The association has more than 1000 members around the country.
"Many of our members, those signed their names for the petition actually left comments saying that they'll definitely do the self-isolation and they just really want to come back and finish their study or start their study. And hopefully there won't be any graduation delay."
Xia said she understood the need to protect the New Zealand public from the virus, but the ban was taking a toll on the students as many were in the crucial stage of finishing study and finding a job.
"I just feel like probably it's a bit unfair to those students got stuck in China. They haven't really been to Hubei and they have been isolating themselves for quite a while. They can actually come back. I think the Government can just force them to stay at home and isolate themselves and then it will be all right," she said.
Shannon Wang, 17, was in Shanghai and missed the start of her Year 12 study in Auckland.
Her father, Stephen Wang, said from Shanghai that should there be any exemption, it should be applied to all international students.
"If only tertiary students are considered, that's unfair.
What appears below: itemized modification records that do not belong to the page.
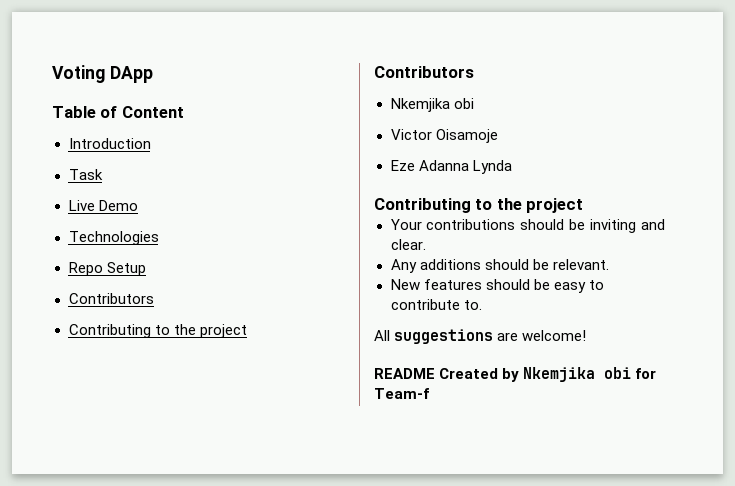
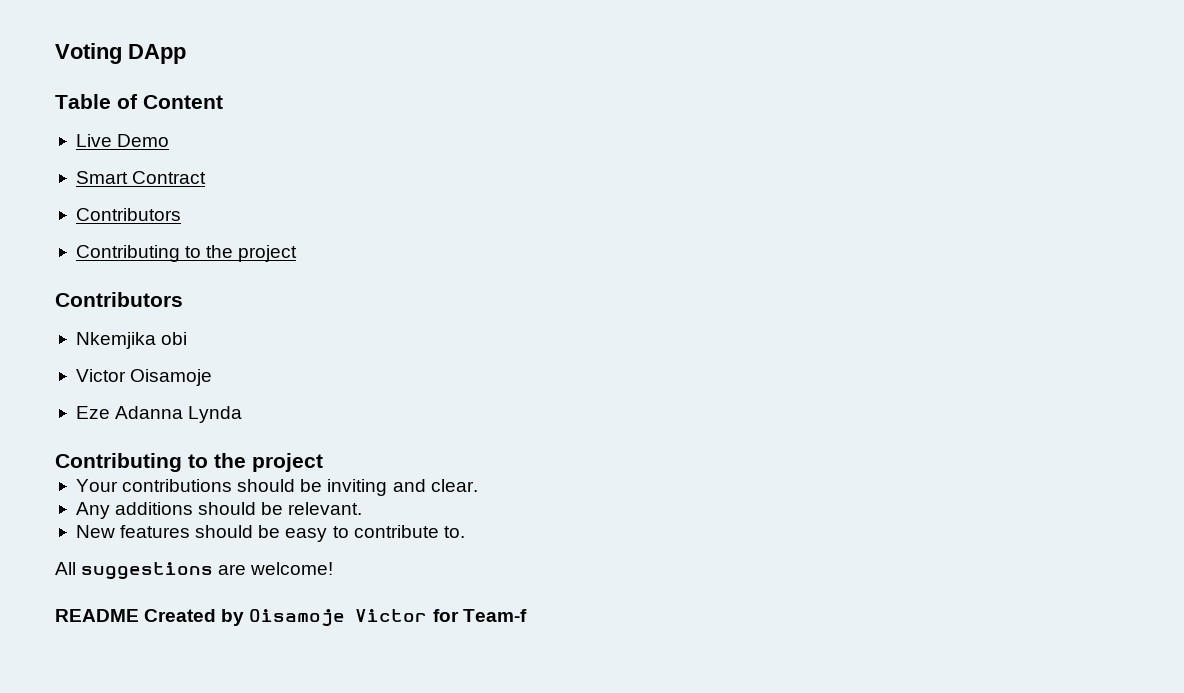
- Introduction
- Task
- Technologies
- Repo Setup
+ Smart Contract
- README Created by Nkemjika obi for Team-f
+ README Created by Oisamoje Victor for Team-f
Year 12 and Year 13 students need to think about what universities they want to attend and take examinations for university entrance. These are very important to them," he said.
"I hope the New Zealand Government can exempt all international students, including intermediate students, high school students and university students and protect their rights."
The Ministry of Education said it has been working closely with schools and universities to find solutions for affected students.
It was unlikely the Government would announce any change to travel bans before the Cabinet meets on Monday.